▶ [Aim of the exercise]: Where a line in the entries below contains the word "strip", count it. Return the total alone.

****************************************

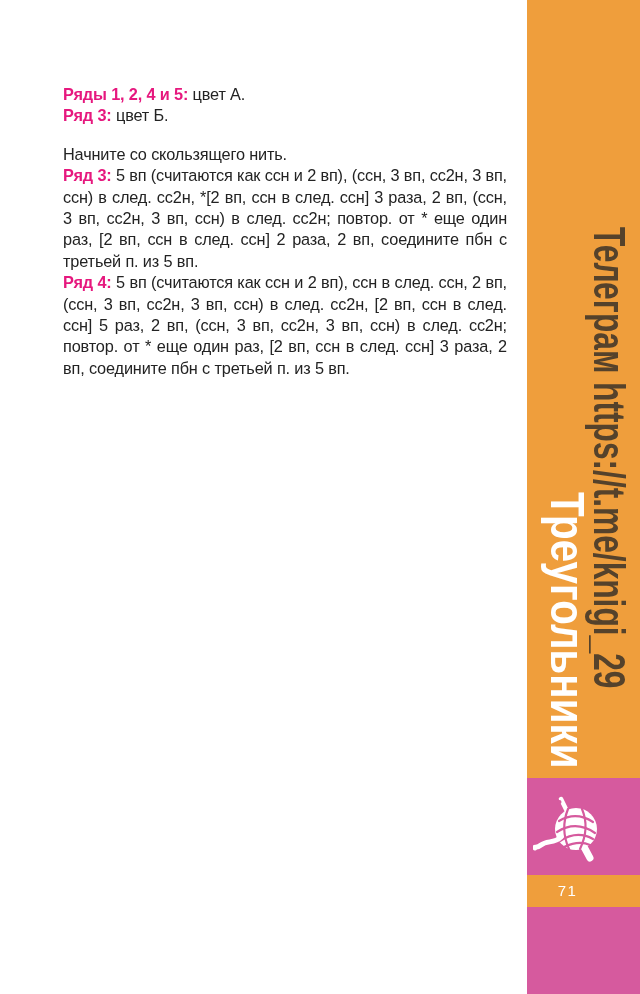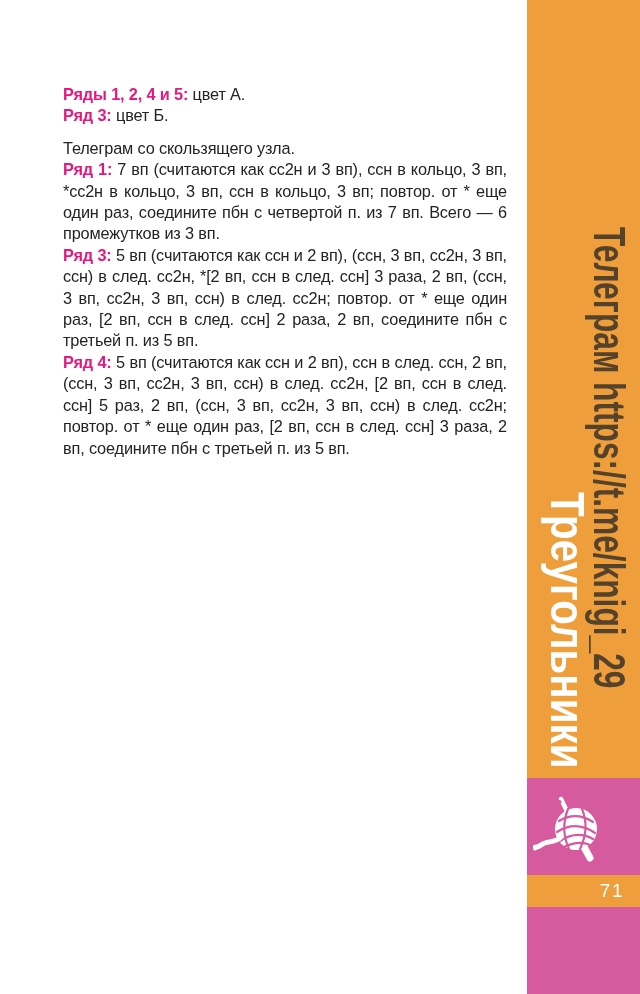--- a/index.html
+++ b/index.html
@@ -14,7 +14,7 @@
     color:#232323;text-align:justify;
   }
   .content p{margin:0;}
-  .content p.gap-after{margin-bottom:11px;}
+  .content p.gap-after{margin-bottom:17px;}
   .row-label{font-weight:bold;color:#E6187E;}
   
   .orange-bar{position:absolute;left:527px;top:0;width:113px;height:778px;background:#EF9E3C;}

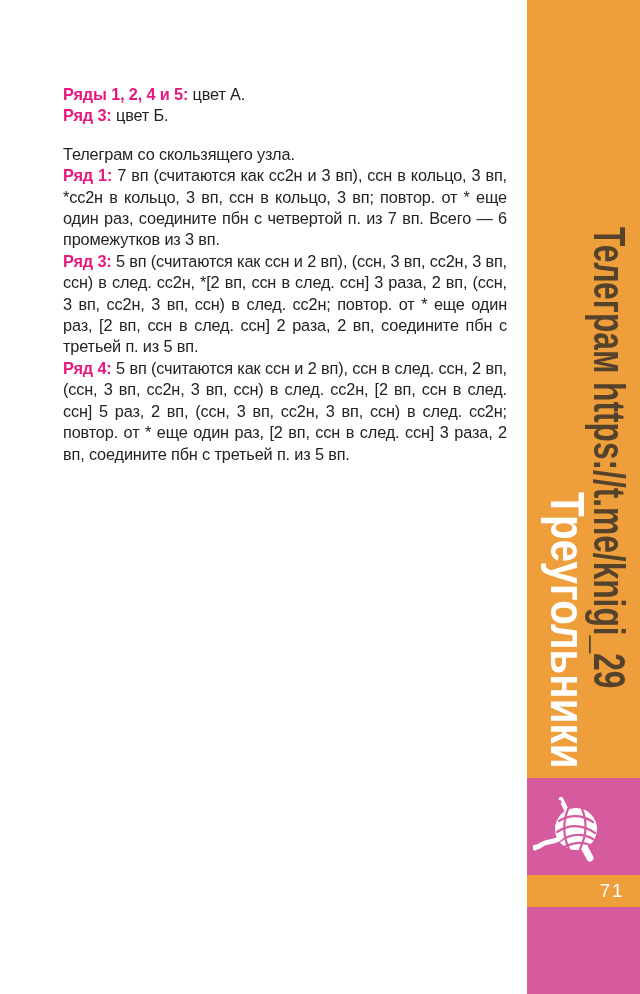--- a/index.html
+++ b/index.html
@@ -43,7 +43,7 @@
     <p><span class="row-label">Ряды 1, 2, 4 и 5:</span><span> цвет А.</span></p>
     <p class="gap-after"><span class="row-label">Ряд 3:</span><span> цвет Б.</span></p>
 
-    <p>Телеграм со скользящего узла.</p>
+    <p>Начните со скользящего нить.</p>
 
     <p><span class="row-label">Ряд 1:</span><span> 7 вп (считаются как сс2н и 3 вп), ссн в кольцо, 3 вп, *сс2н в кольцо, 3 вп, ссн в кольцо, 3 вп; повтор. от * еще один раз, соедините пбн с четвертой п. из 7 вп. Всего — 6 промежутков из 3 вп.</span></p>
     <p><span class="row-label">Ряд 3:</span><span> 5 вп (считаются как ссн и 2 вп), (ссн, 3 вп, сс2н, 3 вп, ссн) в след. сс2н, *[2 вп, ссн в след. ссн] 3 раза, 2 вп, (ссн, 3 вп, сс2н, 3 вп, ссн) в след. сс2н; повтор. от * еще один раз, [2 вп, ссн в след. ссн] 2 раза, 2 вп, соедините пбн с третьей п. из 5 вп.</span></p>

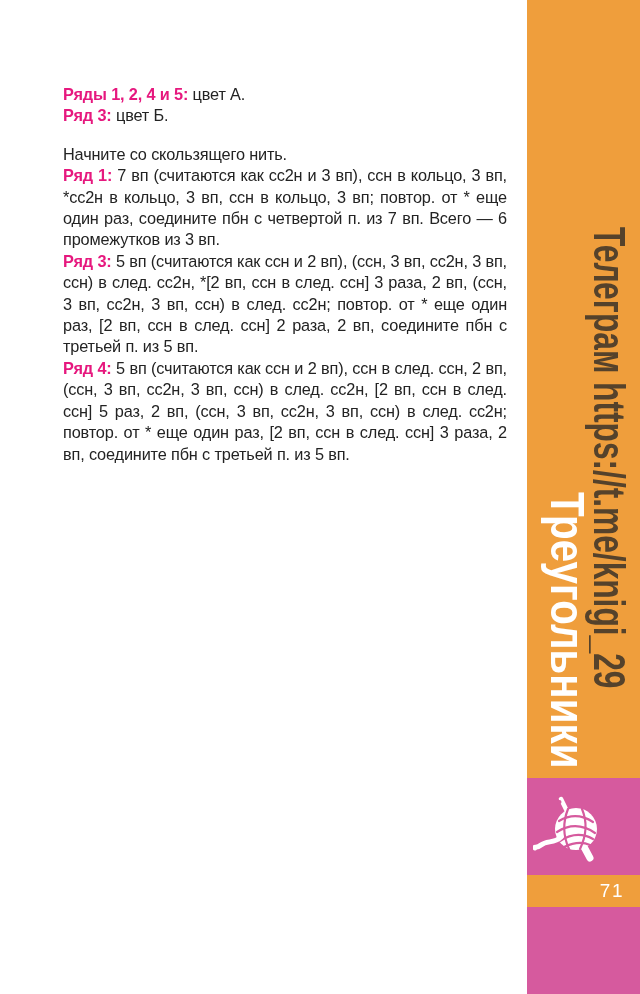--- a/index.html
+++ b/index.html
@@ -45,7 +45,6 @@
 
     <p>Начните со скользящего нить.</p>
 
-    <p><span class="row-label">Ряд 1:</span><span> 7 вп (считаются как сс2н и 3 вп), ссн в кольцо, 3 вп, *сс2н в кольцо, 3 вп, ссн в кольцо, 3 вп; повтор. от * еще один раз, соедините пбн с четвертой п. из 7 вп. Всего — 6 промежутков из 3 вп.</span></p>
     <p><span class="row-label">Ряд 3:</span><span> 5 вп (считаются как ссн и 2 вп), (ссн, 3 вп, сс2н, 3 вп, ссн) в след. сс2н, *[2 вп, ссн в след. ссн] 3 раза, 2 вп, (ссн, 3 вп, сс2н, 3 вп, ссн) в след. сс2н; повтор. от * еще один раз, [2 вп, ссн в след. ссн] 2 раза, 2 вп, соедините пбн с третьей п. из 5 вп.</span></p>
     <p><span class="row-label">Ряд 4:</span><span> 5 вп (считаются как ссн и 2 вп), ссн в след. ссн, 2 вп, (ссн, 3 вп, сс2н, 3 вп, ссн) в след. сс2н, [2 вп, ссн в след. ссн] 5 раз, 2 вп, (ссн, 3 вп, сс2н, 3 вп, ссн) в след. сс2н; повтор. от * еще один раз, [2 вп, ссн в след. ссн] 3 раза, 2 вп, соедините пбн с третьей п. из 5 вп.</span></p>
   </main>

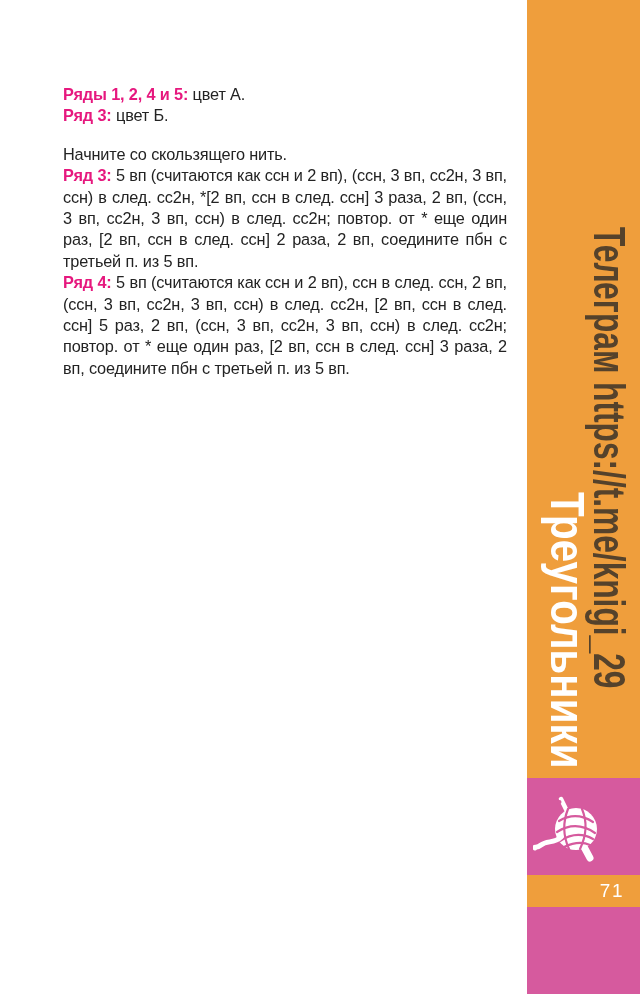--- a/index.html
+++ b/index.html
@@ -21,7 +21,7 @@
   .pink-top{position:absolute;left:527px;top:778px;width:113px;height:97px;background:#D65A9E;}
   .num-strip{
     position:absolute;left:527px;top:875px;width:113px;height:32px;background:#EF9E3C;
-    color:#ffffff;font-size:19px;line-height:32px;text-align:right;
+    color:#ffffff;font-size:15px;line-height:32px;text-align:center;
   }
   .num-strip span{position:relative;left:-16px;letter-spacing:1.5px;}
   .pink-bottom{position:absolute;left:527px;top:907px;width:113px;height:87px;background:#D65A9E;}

****************************************

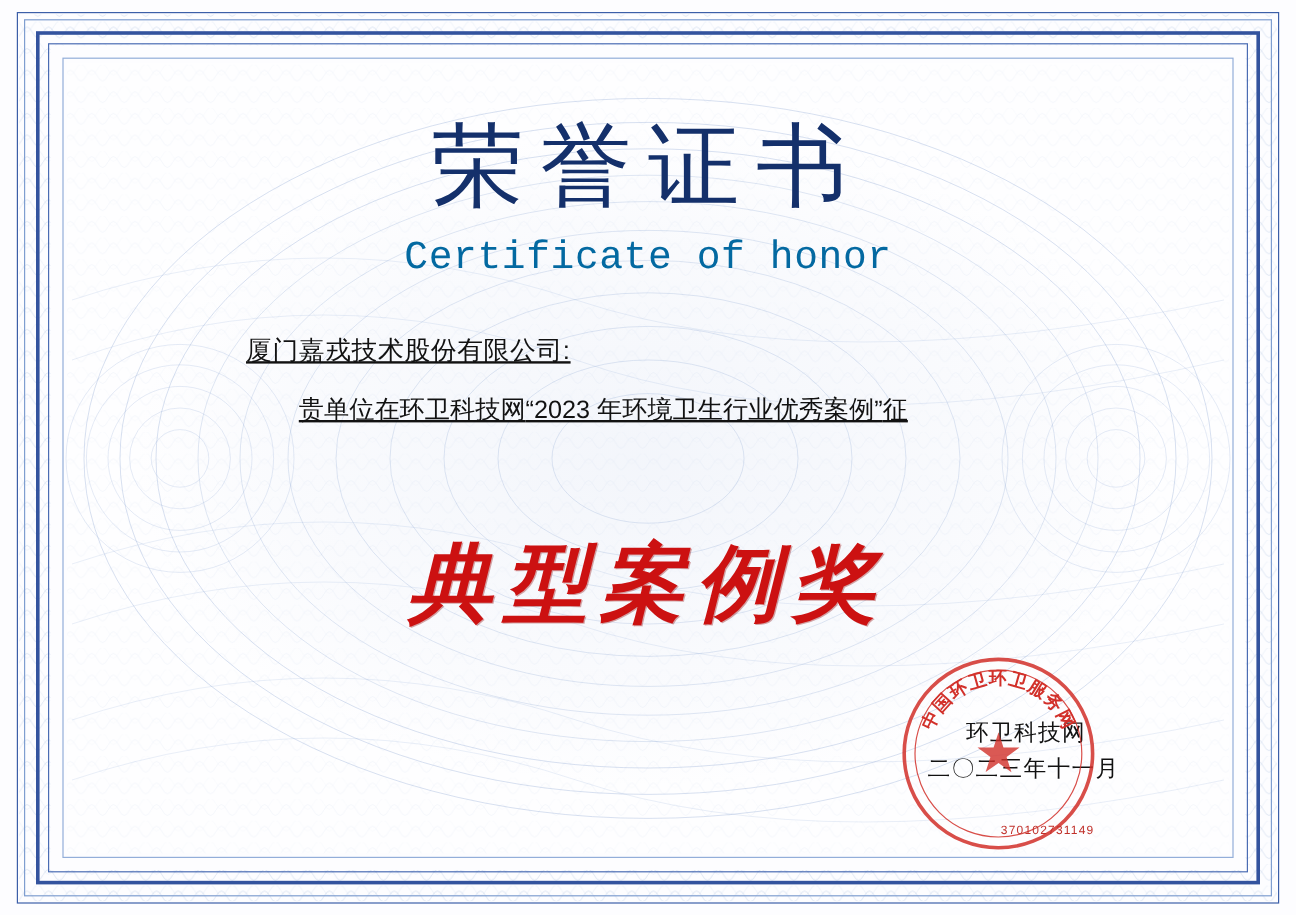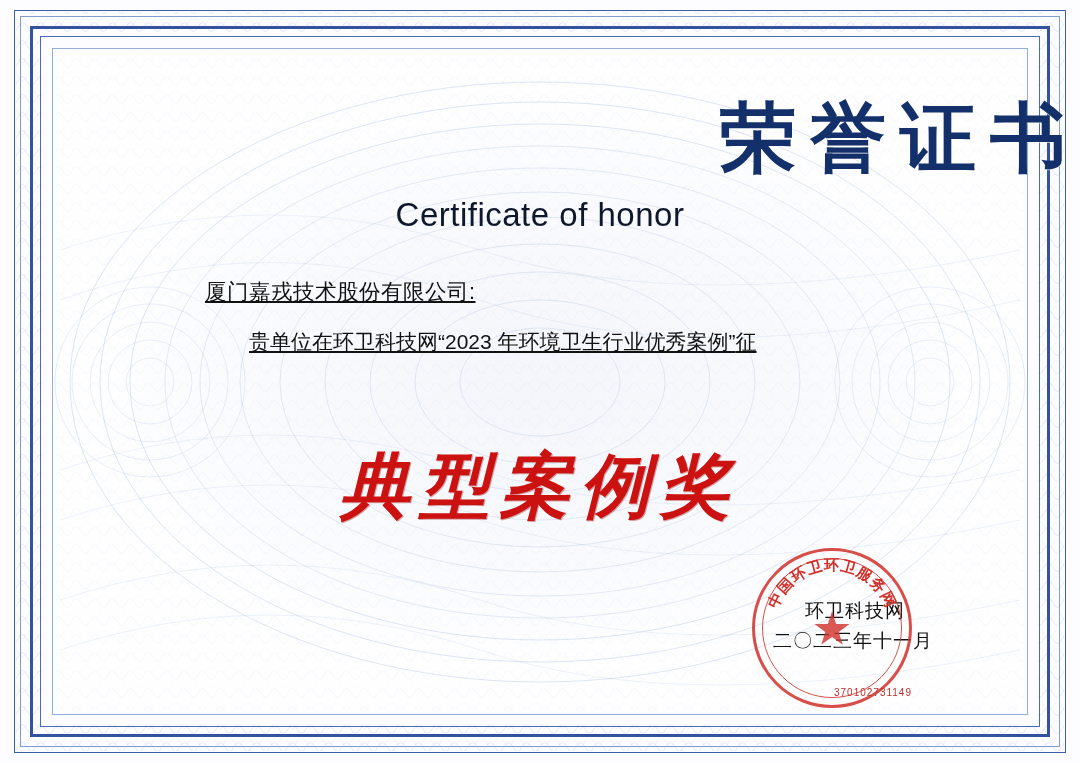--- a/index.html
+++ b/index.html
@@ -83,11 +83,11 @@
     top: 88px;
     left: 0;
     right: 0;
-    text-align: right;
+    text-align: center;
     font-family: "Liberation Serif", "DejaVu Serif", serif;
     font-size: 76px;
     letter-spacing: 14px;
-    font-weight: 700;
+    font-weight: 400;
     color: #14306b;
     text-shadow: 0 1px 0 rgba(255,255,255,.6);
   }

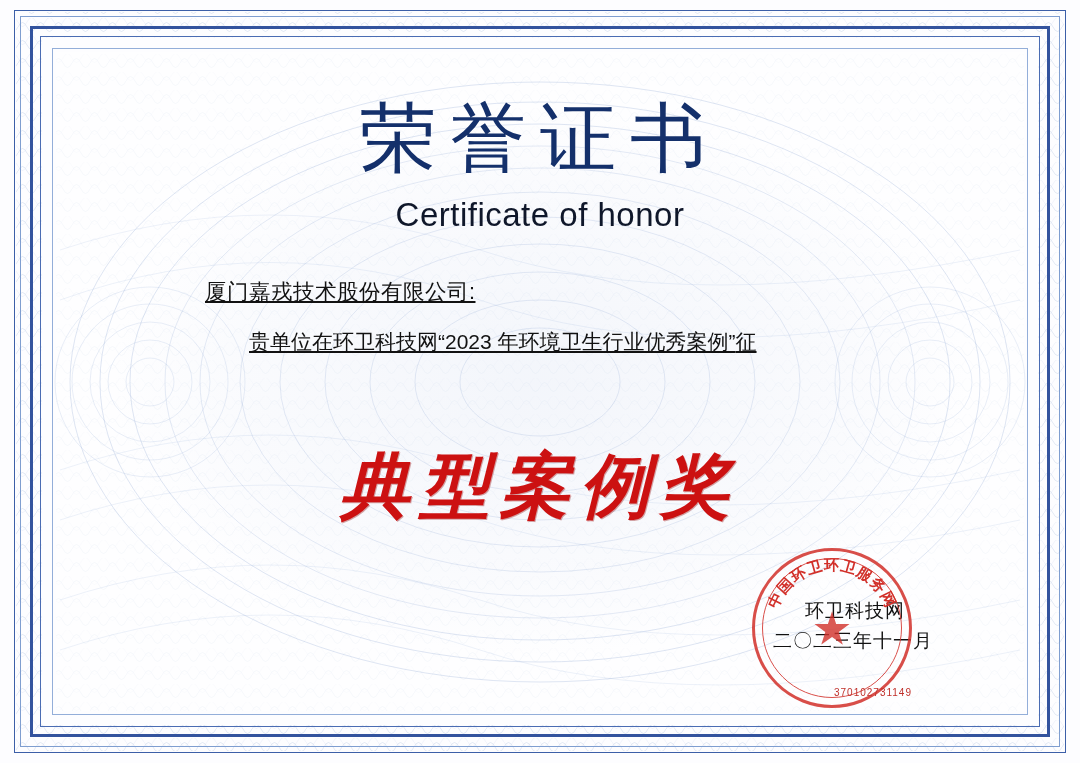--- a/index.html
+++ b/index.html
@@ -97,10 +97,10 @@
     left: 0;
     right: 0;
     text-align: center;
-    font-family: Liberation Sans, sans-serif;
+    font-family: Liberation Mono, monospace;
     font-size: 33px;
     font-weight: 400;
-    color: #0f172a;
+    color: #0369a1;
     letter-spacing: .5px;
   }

****************************************

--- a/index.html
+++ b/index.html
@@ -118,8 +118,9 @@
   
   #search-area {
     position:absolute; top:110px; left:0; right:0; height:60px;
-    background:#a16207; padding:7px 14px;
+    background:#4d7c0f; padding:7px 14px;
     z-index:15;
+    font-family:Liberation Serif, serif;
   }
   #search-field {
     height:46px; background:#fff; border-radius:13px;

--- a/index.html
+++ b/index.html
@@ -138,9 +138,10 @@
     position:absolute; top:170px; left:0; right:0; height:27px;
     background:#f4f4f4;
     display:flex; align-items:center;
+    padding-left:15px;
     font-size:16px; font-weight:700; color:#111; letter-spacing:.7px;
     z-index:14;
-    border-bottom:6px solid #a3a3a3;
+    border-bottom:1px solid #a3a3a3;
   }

****************************************

▶ [Written reply]: 2